Don Ciccone and his guitar will tell stories of life on the road on Valentine’s Day.
Express photo by Roland Lane
Musician Don Ciccone has every right to be pretentious. He was one of Frankie Valli’s Four Seasons, and when the man tells a story of his rich musical life, his personal stories are about stars such as Frank Sinatra, Paul Anka, Tommy James and others.
Still, he would rather you find him interesting. When he opens up a conversation with a reporter about his upcoming performance on Valentine’s Day evening, Feb. 14, at the nexStage Theatre in Ketchum, he doesn’t assume his star-studded history is common knowledge. And that is an endearing understated response to the legend.
His latest adventure is a show called “Songs and Stories from a Life of a Hit Singer/Songwriter,” and it is billed as an inside look at a rock-and-roll life.
The show will be peppered with some new songs, some old songs and stories from a colorful life that started with a hit song when he was 19, and from which he has semi-retired a few times.
The youngest of four children, Ciccone learned to play piano, accordion, drums, bass and guitar at an early age. His sisters’ vocal harmonies encouraged him to study music theory and develop a singing voice and style in his teens.
By the time he was 19, Ciccone got a record deal in New York City and had the first of three hit records with his band, The Critters. He was the lead singer and writer. He volunteered for military service during the Vietnam War, but as he returned from serving “his country proudly for four years,” Ciccone’s return to civilian life didn’t last long after he took a phone call from Frankie Valli, asking him to become one of The Four Seasons.
Ciccone’s vocal prowess and instrumental expertise brought the Seasons their first record deal in years with the songs “Who Loves You” and “December ’63 (Oh What a Night),” the biggest hits Frankie Valli and The Four Seasons ever had.

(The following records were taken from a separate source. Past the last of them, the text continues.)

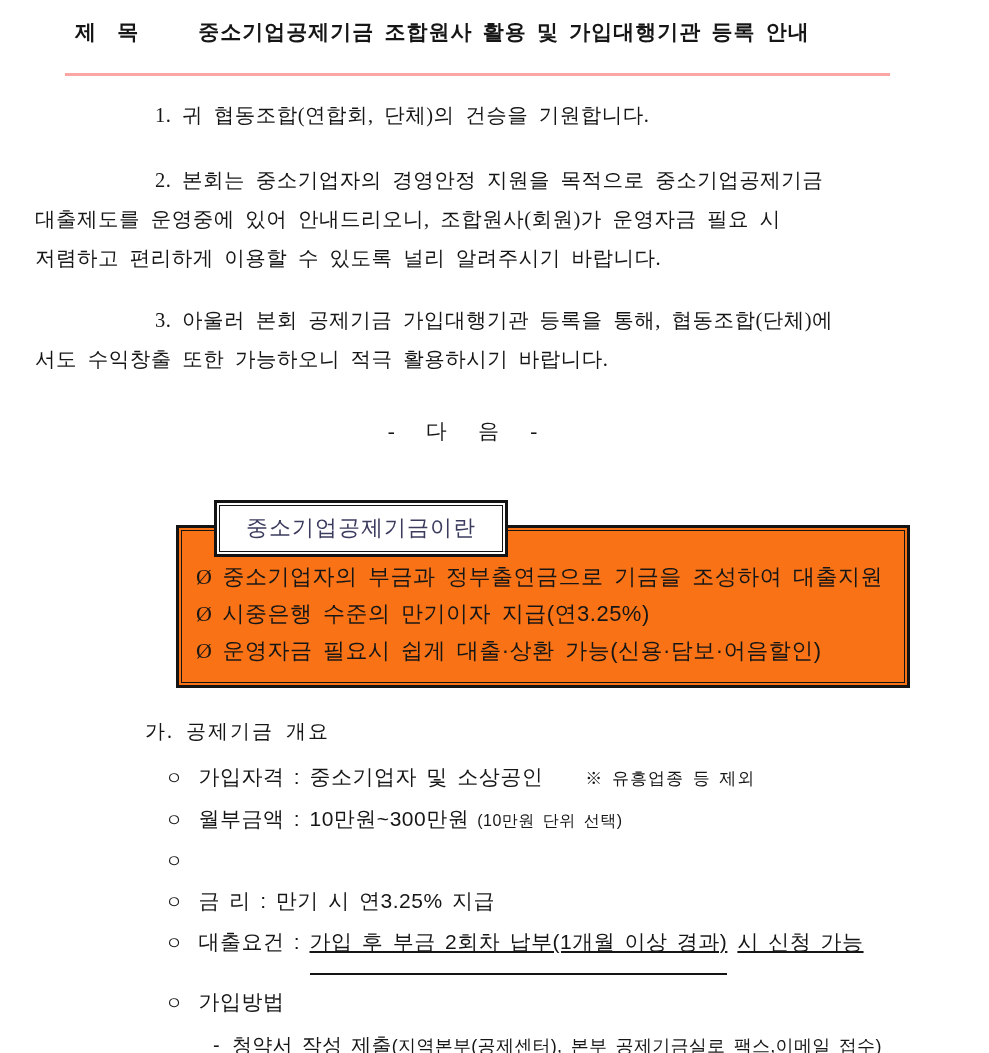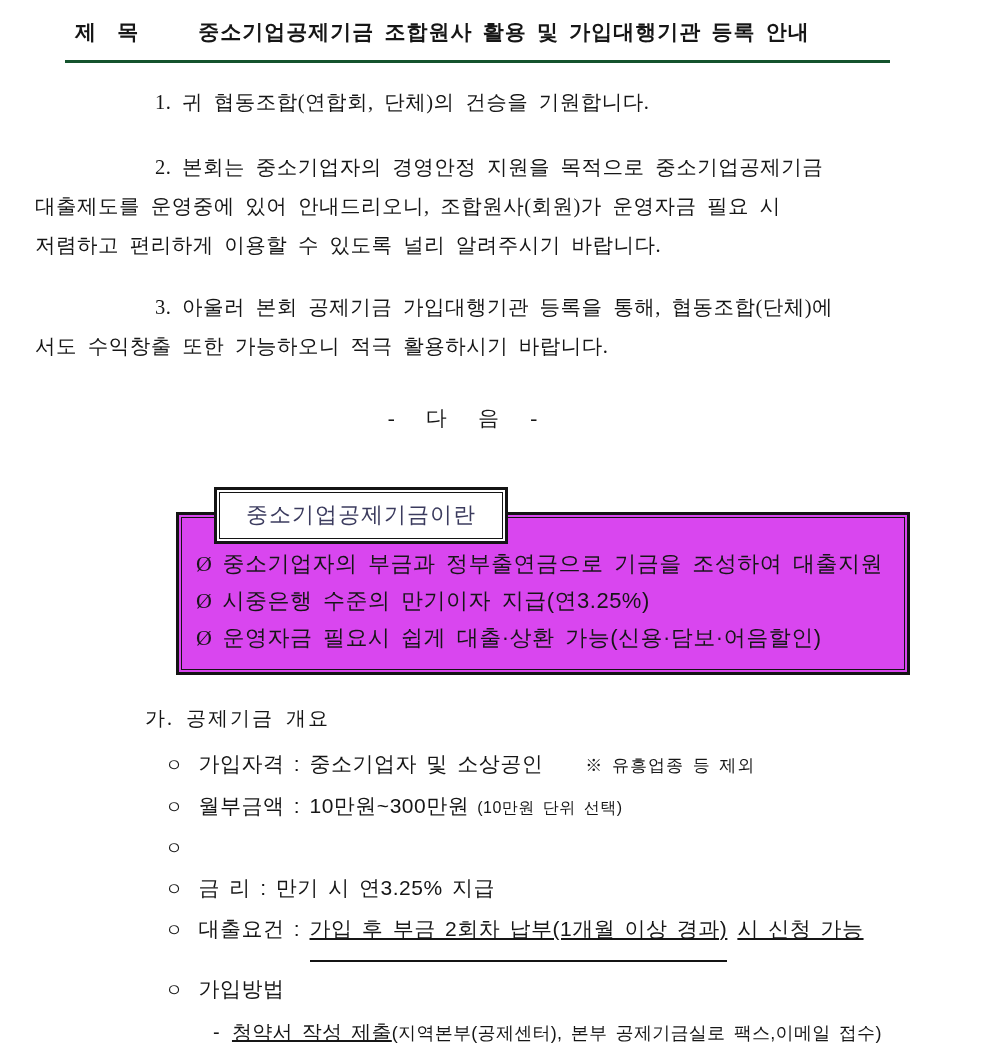--- a/index.html
+++ b/index.html
@@ -9,22 +9,22 @@
     background:#ffffff;
     color:#161616;
     font-family:"Liberation Serif", serif;
     overflow:hidden;
     box-sizing:border-box;
   }
   
   .header{
     margin:18px 0 0 65px;
     width:825px;
-    border-bottom:3px solid #14532d;
-    padding-bottom:14px;
+    border-bottom:3px solid #fca5a5;
+    padding-bottom:27px;
   }
   .header-inner{
     display:flex;align-items:baseline;
     font-weight:bold;font-size:21px;letter-spacing:1px;
     padding-left:10px;
   }
   .header-label{margin-right:52px;letter-spacing:8px;white-space:nowrap;}
   .header-title{word-spacing:4px;white-space:nowrap;}
   
   .paras{margin:0 34px 0 35px;font-size:20.5px;line-height:39px;letter-spacing:0.5px;word-spacing:5px;}
@@ -39,21 +39,21 @@
     font-size:21px;
     letter-spacing:10px;
     word-spacing:6px;
   }
   
   .fundbox-wrap{
     position:relative;
     margin:74px 0 0 176px;
     width:734px;
   }
-  .fundbox-outer{border:3px solid #141414;background:#d946ef;}
+  .fundbox-outer{border:3px solid #141414;background:#f97316;}
   .fundbox-inner{
     border:1px solid #141414;margin:2px;
     padding:27px 12px 13px 14px;
   }
   .fundbox-item{font-size:22px;line-height:37px;letter-spacing:0.5px;word-spacing:4px;white-space:nowrap;font-family:"Liberation Sans", sans-serif;}
   .fundbox-item .bullet{margin-right:10px;font-family:"Liberation Serif", serif;}
   .fundbox-title-outer{
     position:absolute;top:-25px;left:38px;z-index:3;
     background:#ffffff;border:3px solid #141414;
   }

He then collaborated with Tommy James of The Shondells, and after putting a new Shondells together, he toured successfully with them for many years before real retirement.
“But you can’t stop creative thinking,” and more recently, it was Ciccone’s brainstorm to gather his successful hit-maker friends from the recording industry to form a band appropriately named The Hit Men. Performing the hits that each of them recorded for so many other major artists, the band was a great success on tour and is still going.
“This (the solo act) is a relatively new venture,” he said from his Sun Valley home. “And it consists of some humor stories, some humorous songs, the hit songs I have been involved with, the stories behind those songs—some are humorous, some are curious, other songs that connect to funny events in my life. And, there are some giveaways.”
If he’s feeling especially romantic that night, the holiday can be a contributor, but it’s more likely that it’s because he’s celebrating his first year of marriage to “a breathtakingly beautiful” painter named Stephanie, who he met on an airplane.
The couple bounces around to a home in central Florida, her family in South Carolina and Sun Valley.
The show will be an intimate gathering. A glass of champagne will come with the tickets, which are $35. The nexStage Theatre will offer a no-host bar and appetizers. Doors open at 5:30 p.m. Get tickets and information from 726-4TKS.